386: Repeating History

on June 8, 2009 in Book 14

In Which Mackenzie Fails To Recognize Sooni’s Motivations

Maliko was looking way too pleased with herself about something when she and Sooni arrived for logic class… I reflexively cringed, thinking that anything that made her happy couldn’t be anything good. Then I realized that compared to Mercy and various demonic presences, Maliko wasn’t that scary.

Also, the smug sneer faltered a little bit when she saw my face… I wondered what kind of response she’d been expecting. Mild confusion apparently wasn’t it.

Sooni put her stuff down neatly on her desk and then came swishing back to talk to me, as she so often did… she looked so very pleased with herself that I felt a resurgence of dread. Maybe Maliko’s seeming disappointment had been premature.

“Hello, Sooni,” I said,

“Hello, Miss Mackenzie,” she said, beaming. “You know… the Veil Ball is tonight.”

“Uh huh,” I said.

“I understand it is a masquerade,” she said.

“Yeah…”

“I was wondering if you had a costume prepared for it.”

Oh, here we go, I thought.

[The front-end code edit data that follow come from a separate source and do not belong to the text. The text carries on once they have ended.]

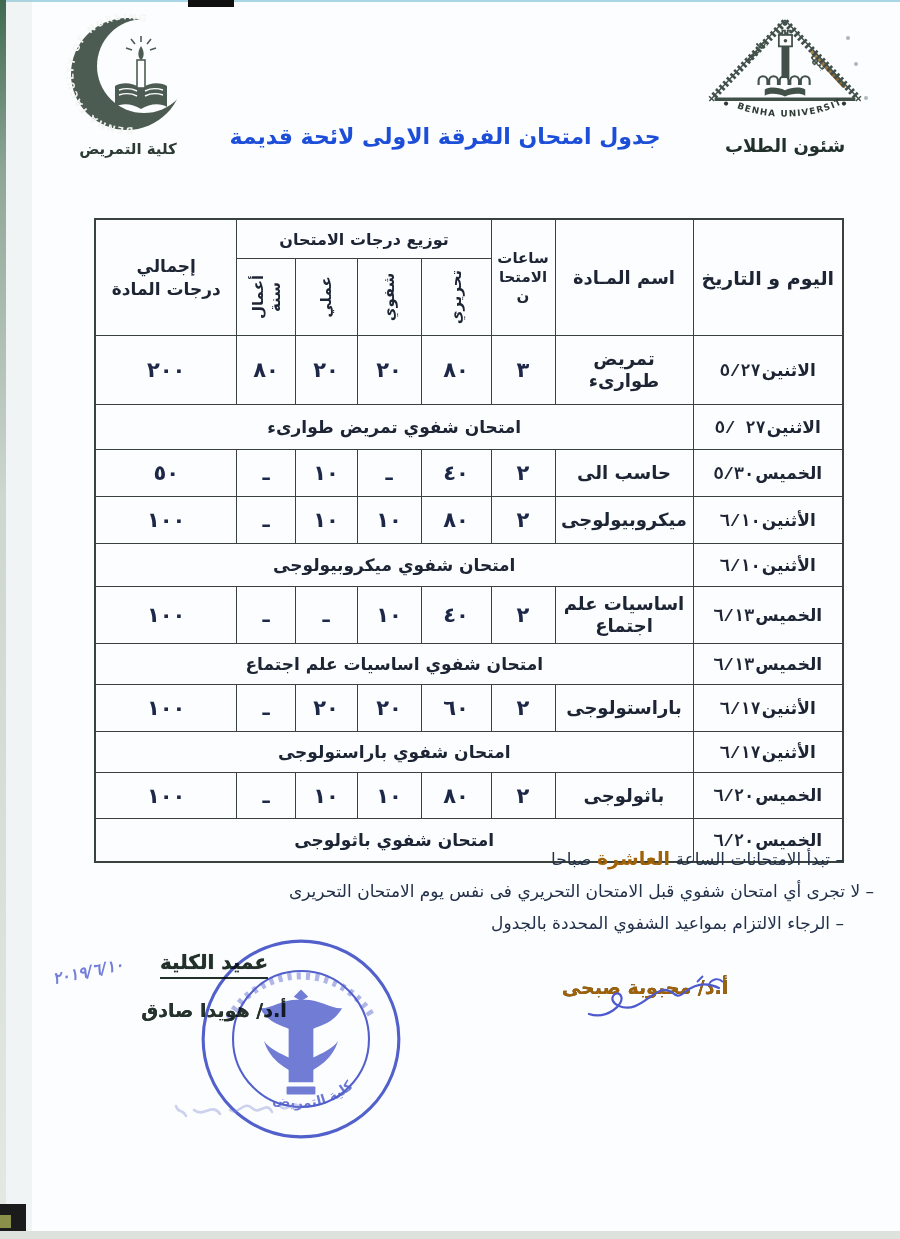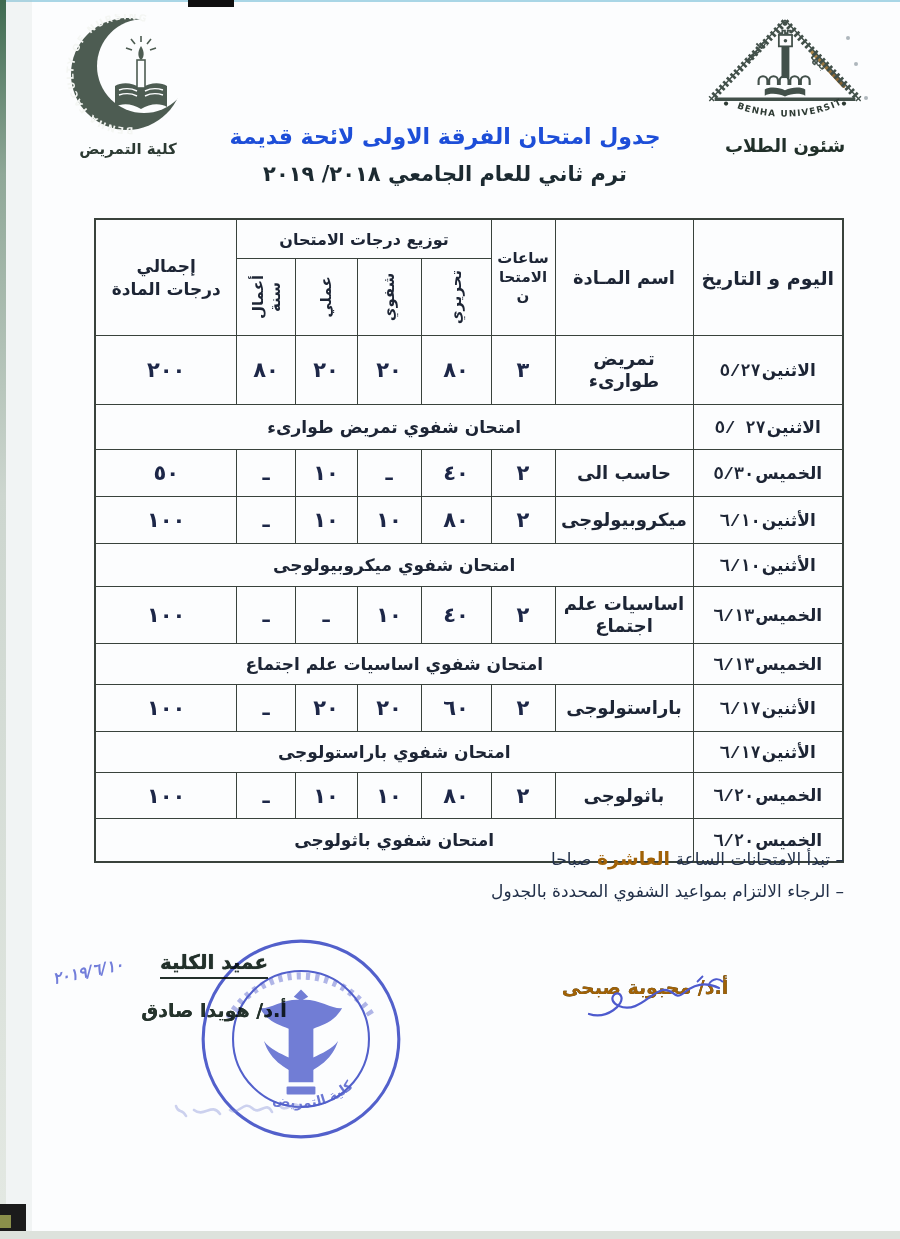--- a/index.html
+++ b/index.html
@@ -156,7 +156,6 @@
 
 <div class="title">
   <div class="l1">جدول امتحان  الفرقة الاولى لائحة قديمة</div>
-  <div class="l2">ترم ثاني للعام الجامعي ٢٠١٨/ ٢٠١٩</div>
 </div>
 
 <div class="table-wrap">

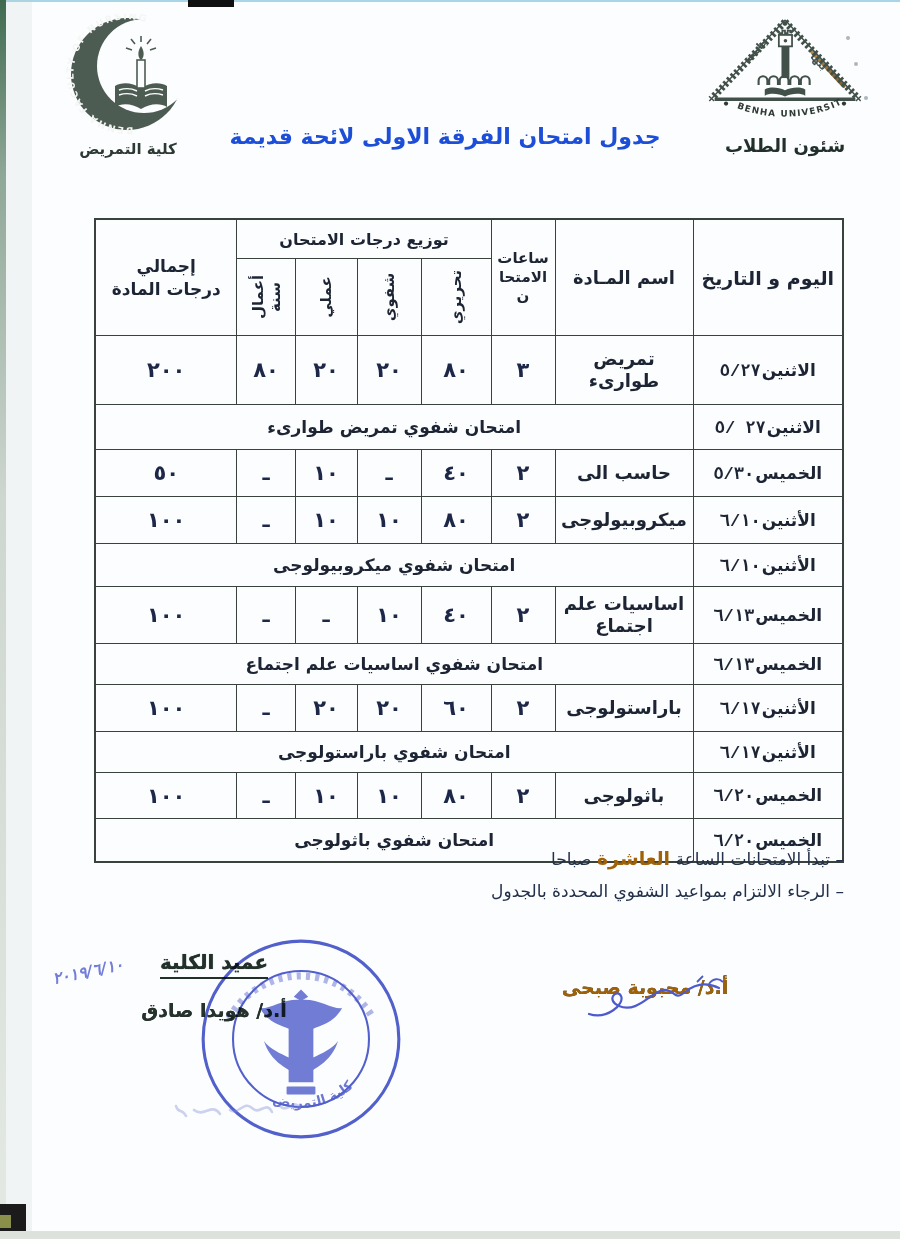--- a/index.html
+++ b/index.html
@@ -286,6 +286,7 @@
 
 <div class="notes">
   <div class="note"><span>–  تبدأ الامتحانات الساعة </span><b>العاشرة</b><span> صباحا</span></div>
+  <div class="note n2">– لا تجرى أي امتحان شفوي قبل الامتحان التحريري فى نفس يوم الامتحان التحريرى</div>
   <div class="note">– الرجاء الالتزام بمواعيد الشفوي المحددة بالجدول</div>
 </div>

It was obvious that she’d decided that I had to go to the party with her and she’s come up with some ridiculous, borderline festishy outfit she expects me to wear.

“Actually… um… I’m going with Ian, and he’s working on a costume for me,” I said, bracing myself for the temper tantrum.

“Oh, I’m glad to hear that,” she said. “I put the finishing touches on mine this morning and thought I would see if you needed any help with alterations or anything for yours. Are you going as Annie?”

“Uh… actually, I thought about doing a Mecknights costume, but I wasn’t sure how to do it,” I said.

“Oh. Well, you should have asked me,” she said, but she sounded hardly even reproachful. “I would have been happy to help you.”

“Uh huh,” I said, still not at all sure where she was going with this… was she going to ask me a favor?

“I guess I’ll see you at the dance!” she said as the professor came into the room. She turned and hurried back to her desk, where the whipping of her fox tail and forth caused the girl behind her to scoot way back.

“Settle down,” the professor said in response to the legs of the chair squeaking against the tiles. “Now, will everybody who looked up the extra credit questions please pass them forward and we’ll be moving on.”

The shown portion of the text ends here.